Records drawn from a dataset
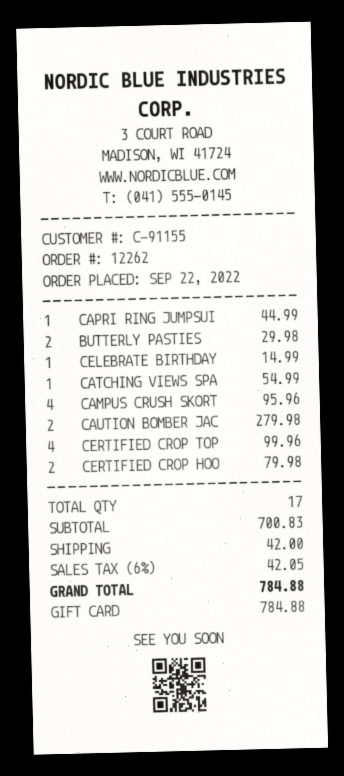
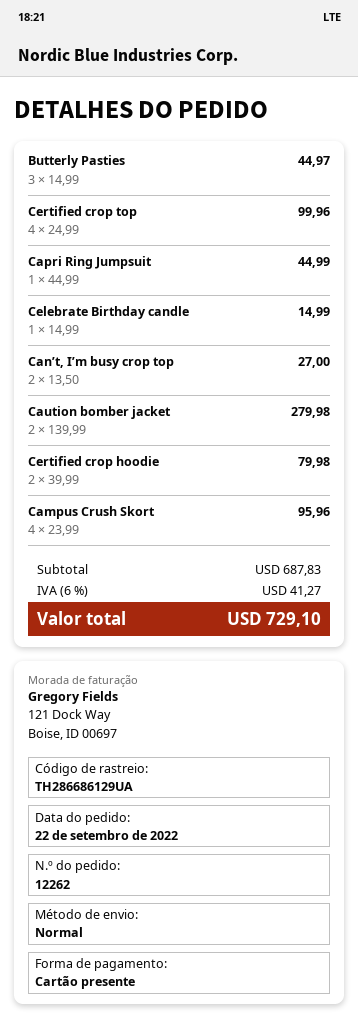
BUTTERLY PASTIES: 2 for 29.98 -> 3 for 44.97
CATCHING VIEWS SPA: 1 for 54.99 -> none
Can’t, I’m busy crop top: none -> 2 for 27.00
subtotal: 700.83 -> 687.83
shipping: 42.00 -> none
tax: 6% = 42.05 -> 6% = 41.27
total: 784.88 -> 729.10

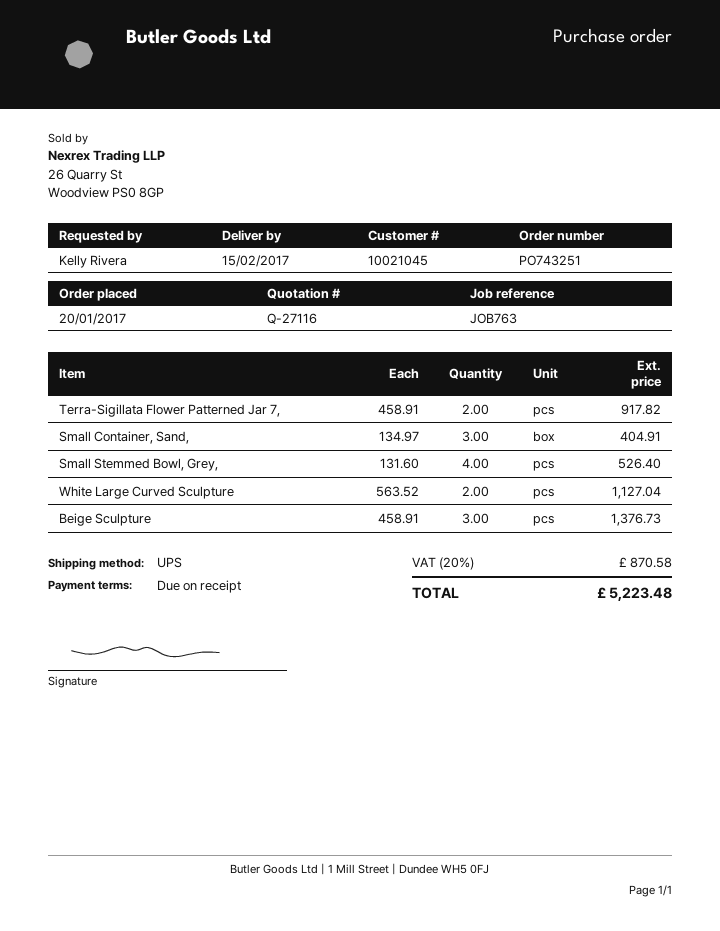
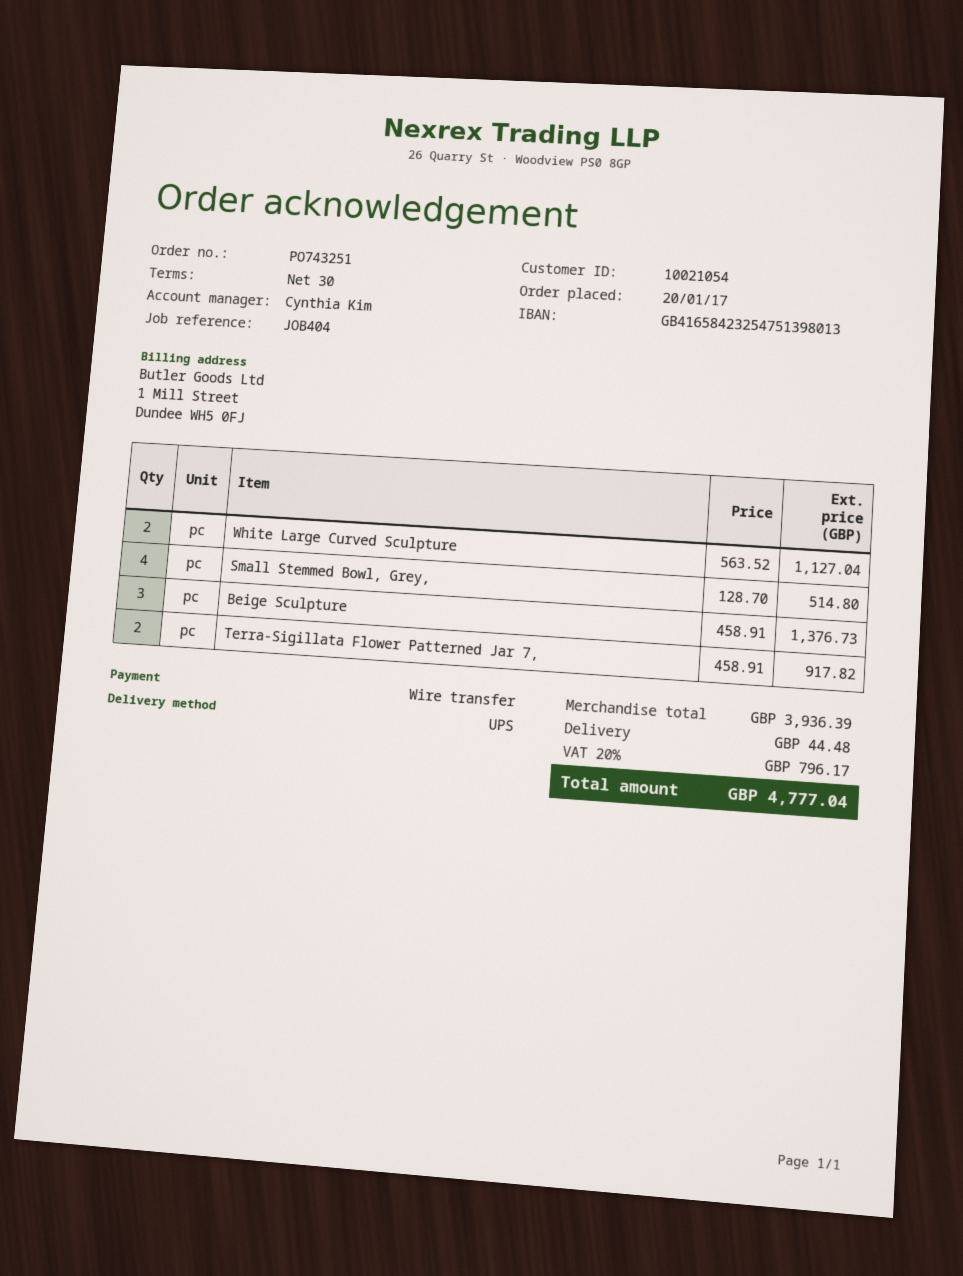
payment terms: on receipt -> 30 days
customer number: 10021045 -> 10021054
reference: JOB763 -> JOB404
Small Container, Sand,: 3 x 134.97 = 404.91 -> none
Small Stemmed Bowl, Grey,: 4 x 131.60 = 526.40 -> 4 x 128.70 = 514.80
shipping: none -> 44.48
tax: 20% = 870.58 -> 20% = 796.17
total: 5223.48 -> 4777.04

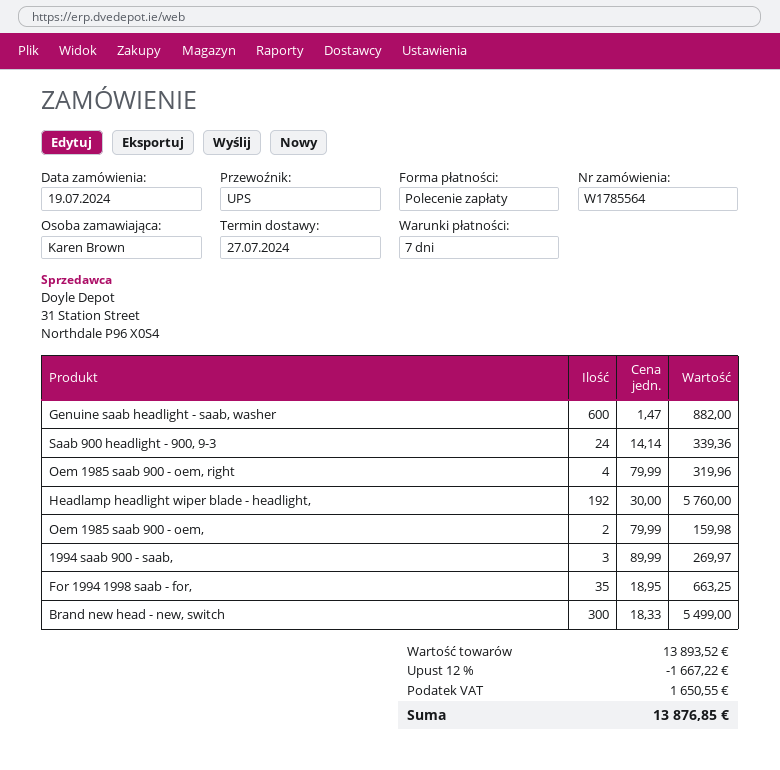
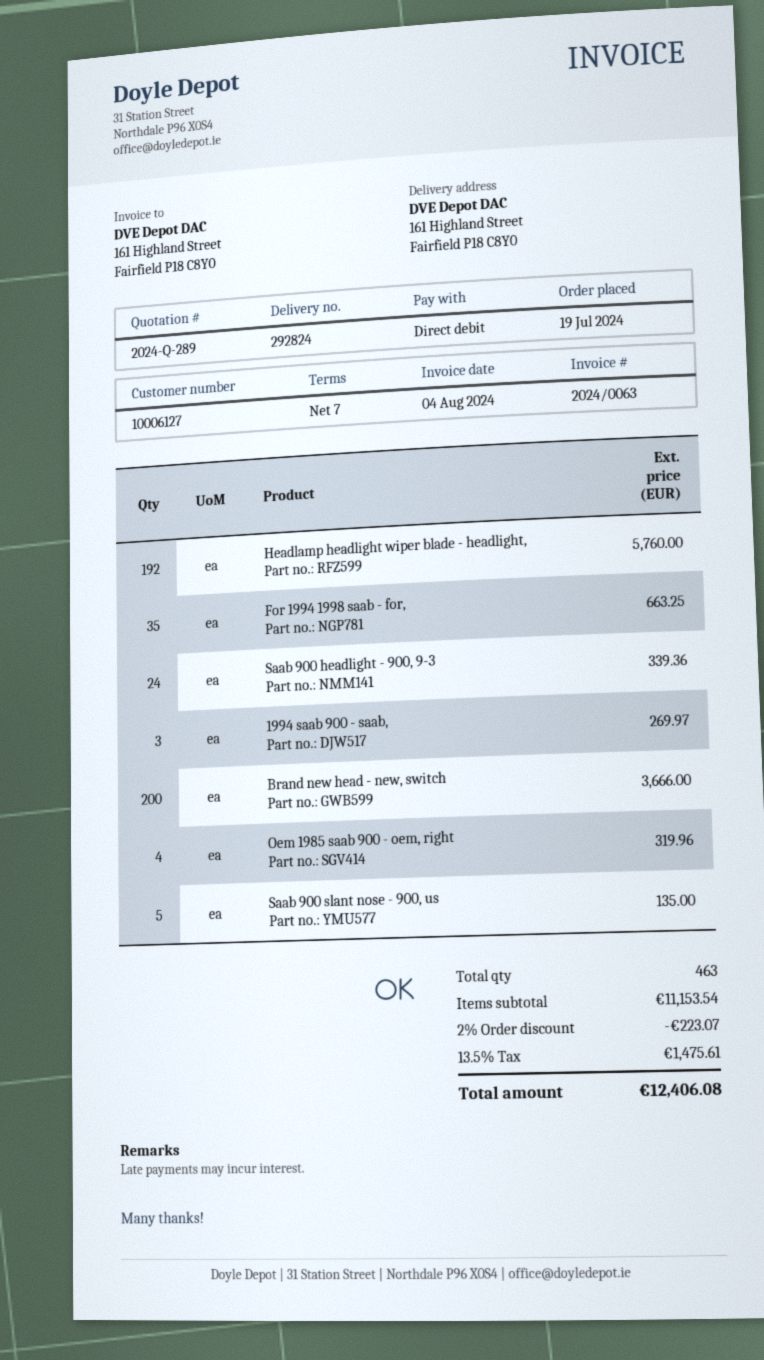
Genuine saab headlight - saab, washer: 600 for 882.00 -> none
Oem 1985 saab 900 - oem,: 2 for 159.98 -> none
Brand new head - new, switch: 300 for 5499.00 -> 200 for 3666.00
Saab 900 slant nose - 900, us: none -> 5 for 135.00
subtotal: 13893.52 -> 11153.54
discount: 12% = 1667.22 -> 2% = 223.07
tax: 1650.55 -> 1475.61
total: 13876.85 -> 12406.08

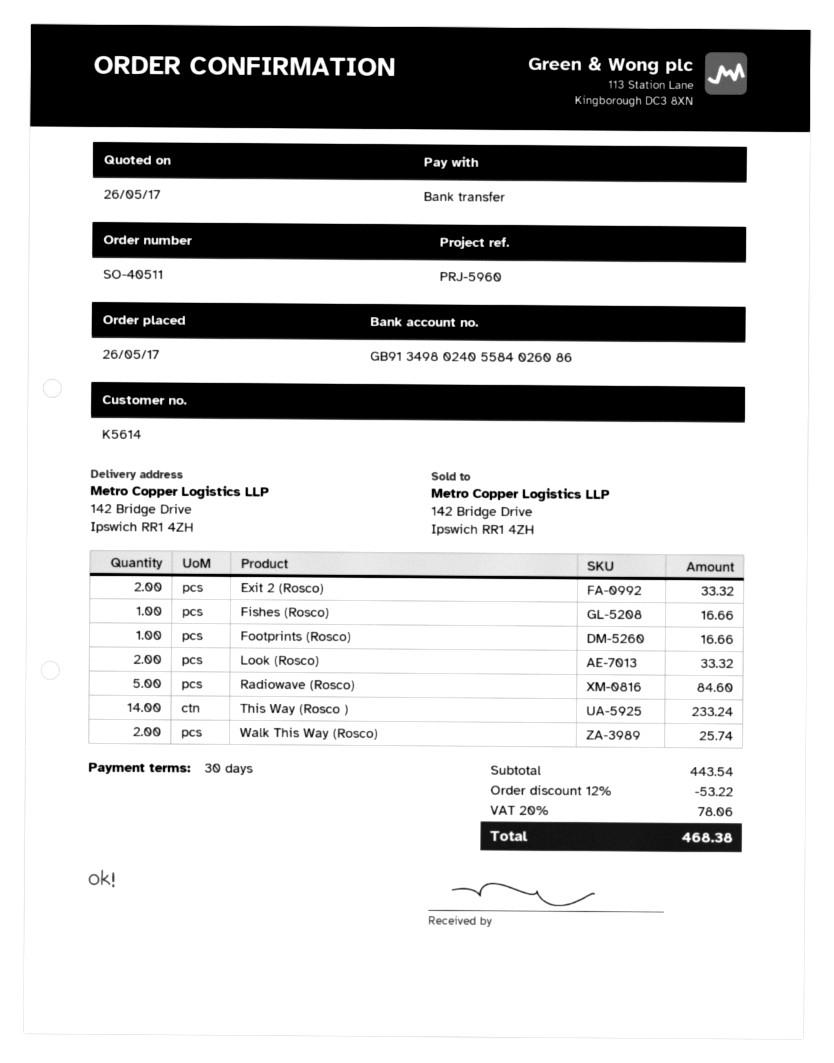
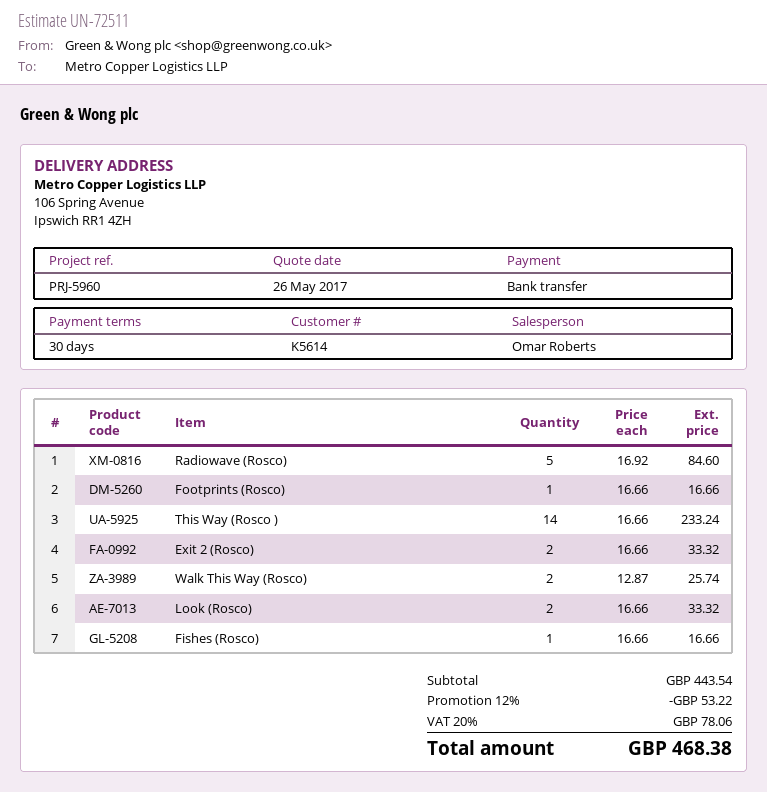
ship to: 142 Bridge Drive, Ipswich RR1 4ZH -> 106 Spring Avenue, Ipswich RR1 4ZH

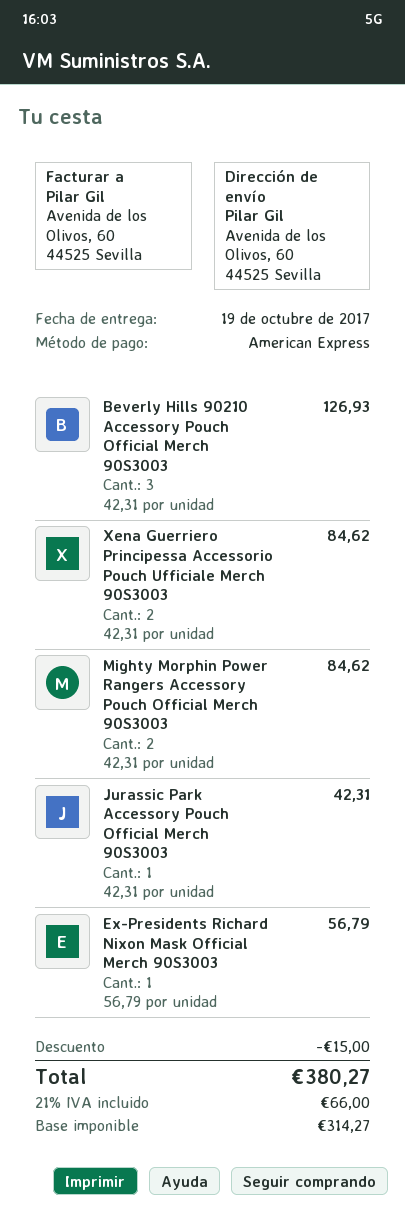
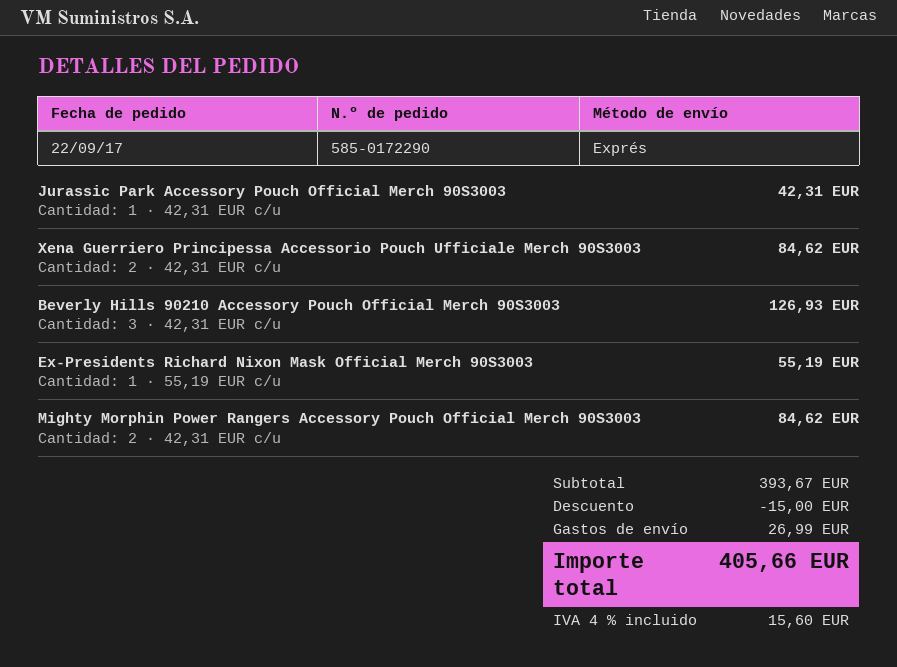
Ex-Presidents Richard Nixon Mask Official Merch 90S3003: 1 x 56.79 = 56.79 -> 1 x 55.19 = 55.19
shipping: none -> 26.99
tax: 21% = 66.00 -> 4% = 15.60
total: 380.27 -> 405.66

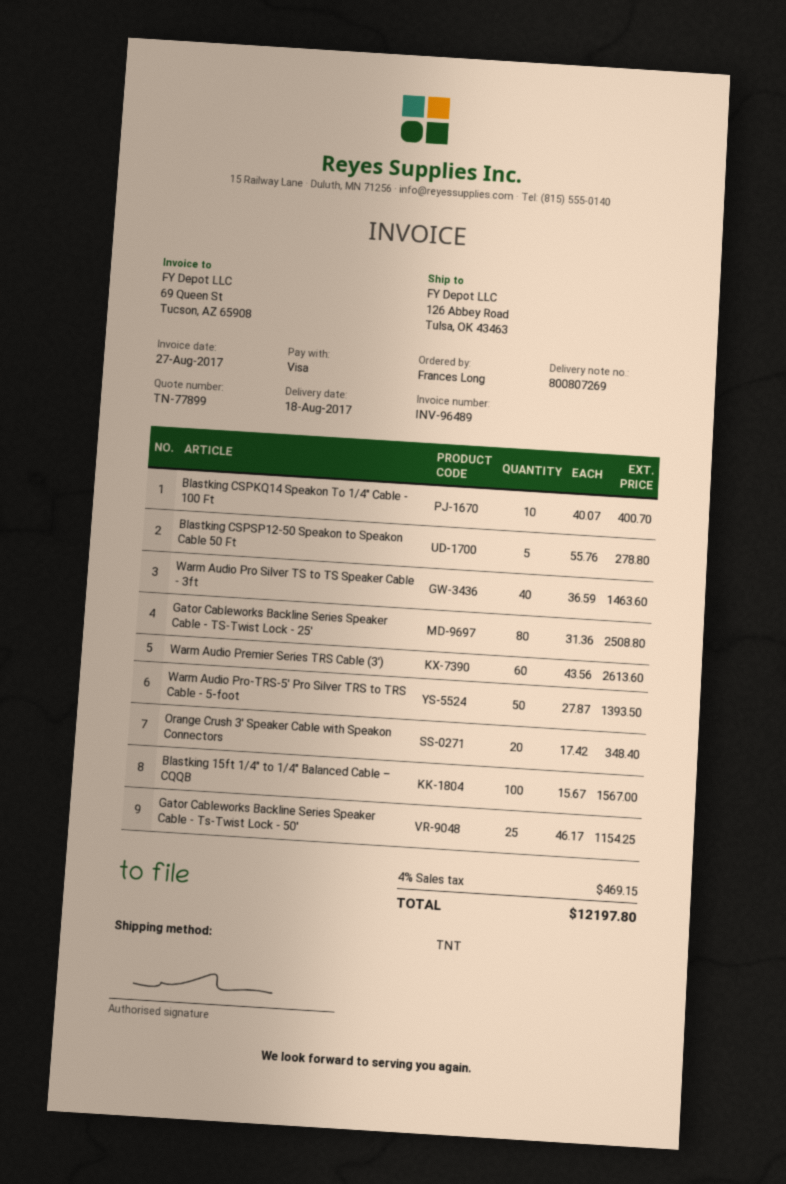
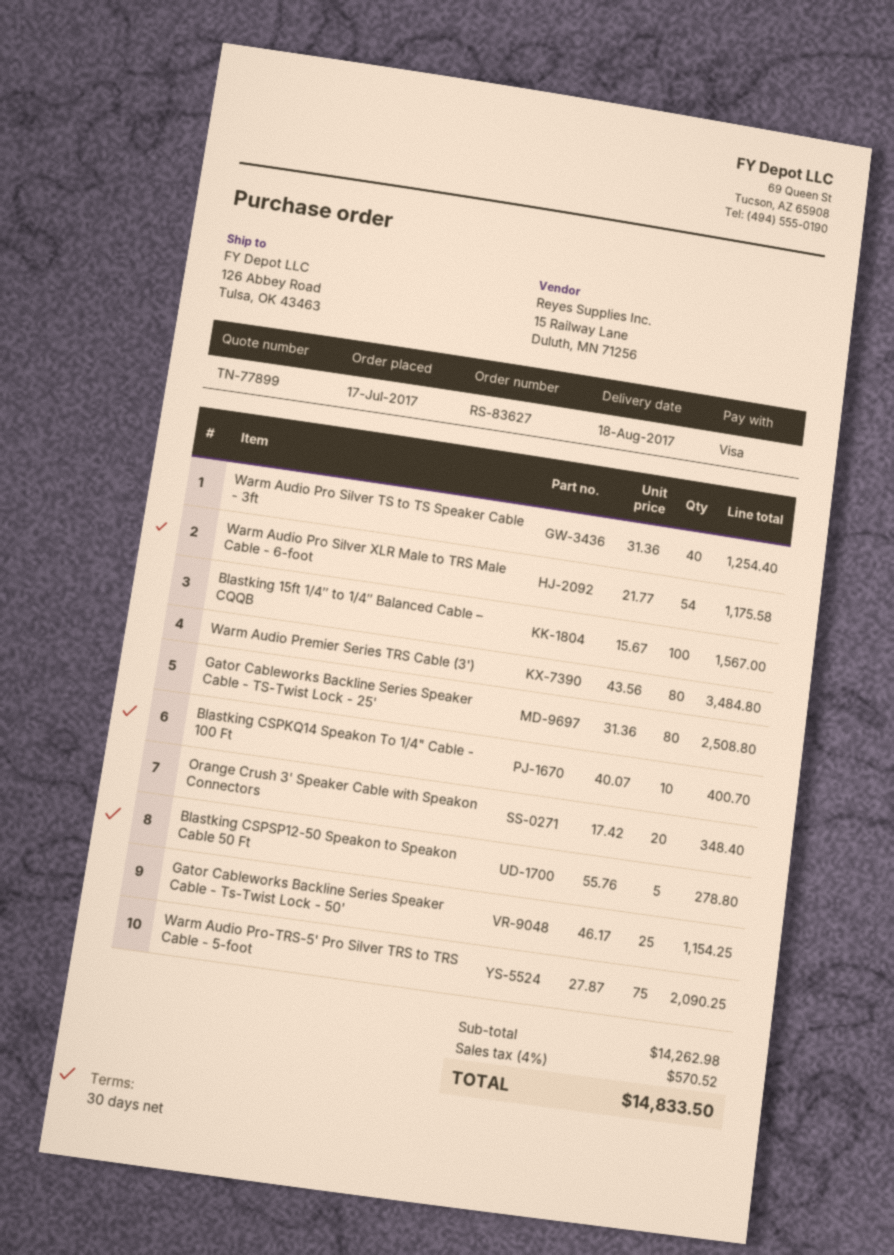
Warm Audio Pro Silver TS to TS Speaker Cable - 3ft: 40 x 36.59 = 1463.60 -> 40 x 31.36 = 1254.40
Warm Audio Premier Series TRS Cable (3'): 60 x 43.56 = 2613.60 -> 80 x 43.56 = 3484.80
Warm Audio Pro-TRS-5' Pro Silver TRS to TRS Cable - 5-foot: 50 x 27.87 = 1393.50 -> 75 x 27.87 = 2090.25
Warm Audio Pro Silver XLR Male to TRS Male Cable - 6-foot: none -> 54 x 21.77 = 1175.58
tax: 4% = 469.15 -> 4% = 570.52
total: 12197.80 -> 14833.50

-- Task to complete --
What you write out is the stretch of entries from the line containing "tax: 6% = 42.05 -> 6% = 41.27" to the line containing "Small Container, Sand,: 3", word for word, with both end lines and no pictures.

-- Task solution --
tax: 6% = 42.05 -> 6% = 41.27
total: 784.88 -> 729.10

payment terms: on receipt -> 30 days
customer number: 10021045 -> 10021054
reference: JOB763 -> JOB404
Small Container, Sand,: 3 x 134.97 = 404.91 -> none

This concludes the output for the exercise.